── Data for this task ──
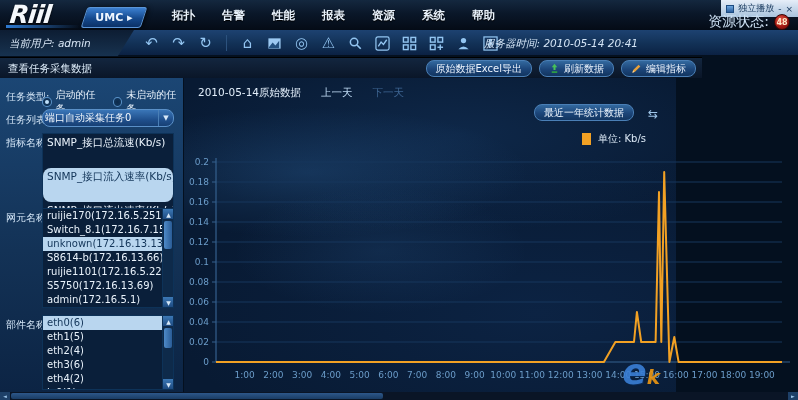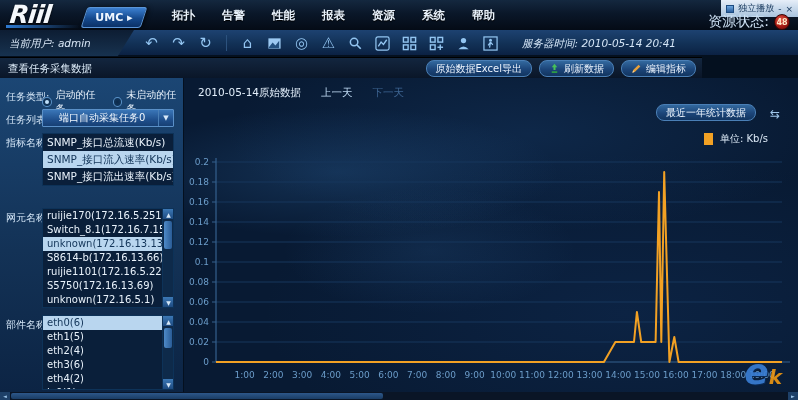--- a/index.html
+++ b/index.html
@@ -41,7 +41,7 @@
     color:#93c5f1; font-size:15px; cursor:pointer; }
   .tool-icon svg { width:15px; height:15px; }
   .tool-sep { width:1px; height:16px; background:#2c527e; margin:0 3px; }
-  .server-time { position:absolute; left:484px; top:0; line-height:26px; font-size:10.5px; color:#d3e4f5;margin-left:38px; }
+  .server-time { position:absolute; left:484px; top:0; line-height:26px; font-size:10.5px; color:#d3e4f5; }
 
   
   #subheader { position:absolute; left:0; top:57px; width:702px; height:21px;

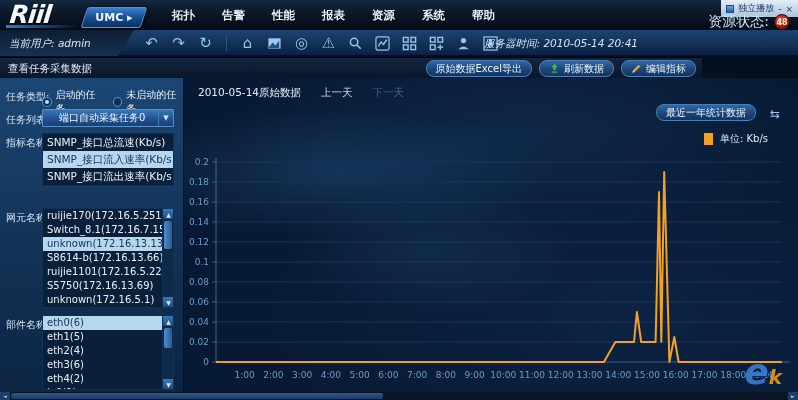--- a/index.html
+++ b/index.html
@@ -89,7 +89,7 @@
     background:linear-gradient(90deg,#4e8ac8,#2a5c96); }
 
   
-  #chartpanel { position:absolute; left:184px; top:78px; width:614px; height:314px;
+  #chartpanel { position:absolute; left:184px; top:78px; width:492px; height:314px;
     background-image:
       radial-gradient(ellipse 340px 100px at 25% 30%, rgba(62,132,202,.22), transparent 65%),
       radial-gradient(ellipse 430px 140px at 56% 18%, rgba(42,102,172,.18), transparent 70%),

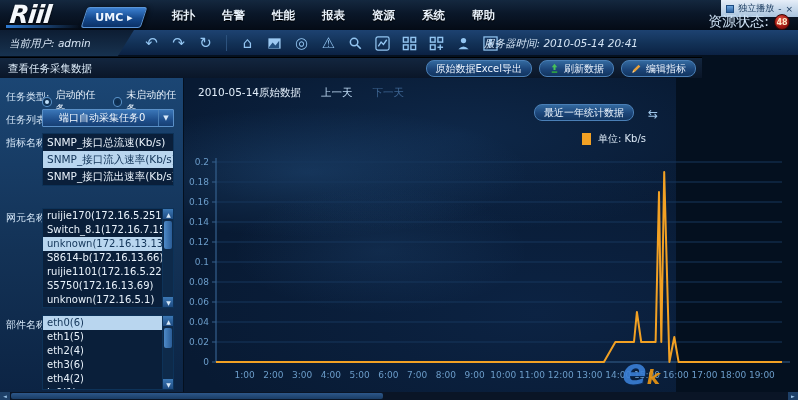--- a/index.html
+++ b/index.html
@@ -66,8 +66,8 @@
   .radio-text { font-size:10px; color:#eaf3fc; }
   .select { position:absolute; left:42px; top:31px; width:132px; height:18px; cursor:pointer;
     background:linear-gradient(180deg,#3a76b8 0%,#20508d 60%,#174074 100%);
-    border:1px solid #5a90c8; border-radius:1px; font-size:10px; color:#f2f8fe; line-height:16px;
-    padding-left:16px; }
+    border:1px solid #5a90c8; border-radius:8px; font-size:10px; color:#f2f8fe; line-height:16px;
+    padding-left:2px; }
   .sel-arrow { position:absolute; right:0; top:0; width:15px; height:16px; border-left:1px solid #4a7fb6;
     display:flex; align-items:center; justify-content:center; font-size:7px; color:#d7e8f8; }
   .listbox { position:absolute; left:42px; width:132px; background:#0a1f3a; border:1px solid #0d3258;

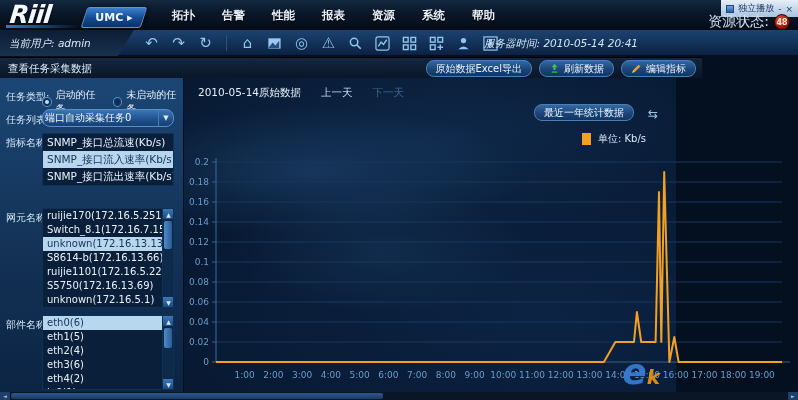--- a/index.html
+++ b/index.html
@@ -74,7 +74,7 @@
     overflow:hidden; }
   .list-item { height:14px; line-height:14px; font-size:10px; color:#e9f2fb; padding-left:4px;
     white-space:nowrap; cursor:pointer; }
-  .list-item.tall { height:17px; line-height:17px; font-size:10.5px; }
+  .list-item.tall { height:34px; line-height:17px; font-size:10.5px;border-radius:8px; }
   .list-item.sel { background:#b9d6ef; color:#123458; }
   #metric-list { top:55px; }
   #element-list { top:130px; height:100px; }

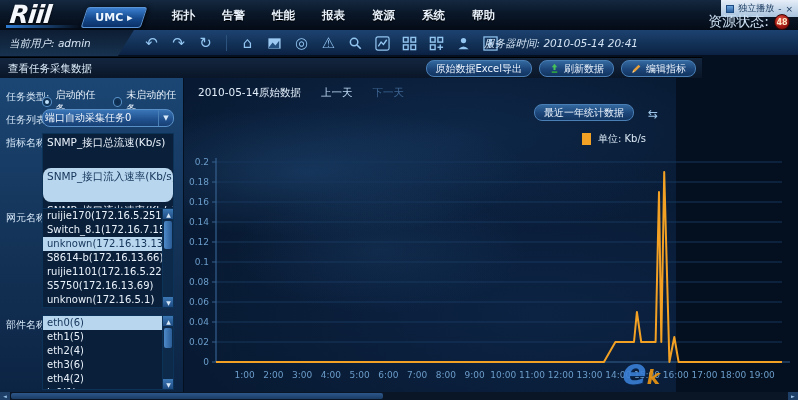--- a/index.html
+++ b/index.html
@@ -274,7 +274,7 @@
         <div class="list-item">S8614-b(172.16.13.66)</div>
         <div class="list-item">ruijie1101(172.16.5.223)</div>
         <div class="list-item">S5750(172.16.13.69)</div>
-        <div class="list-item">unknown(172.16.5.1)</div>
+        <div class="list-item">admin(172.16.5.1)</div>
         <div class="vscroll">
         <div class="vs-btn vs-up">▲</div>
         <div class="vs-thumb"></div>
───
*What is needed*
Every line of the records above where the string "ellipse" is found should be copied.

*Solved problem*
       radial-gradient(ellipse 340px 100px at 25% 30%, rgba(62,132,202,.22), transparent 65%),
       radial-gradient(ellipse 430px 140px at 56% 18%, rgba(42,102,172,.18), transparent 70%),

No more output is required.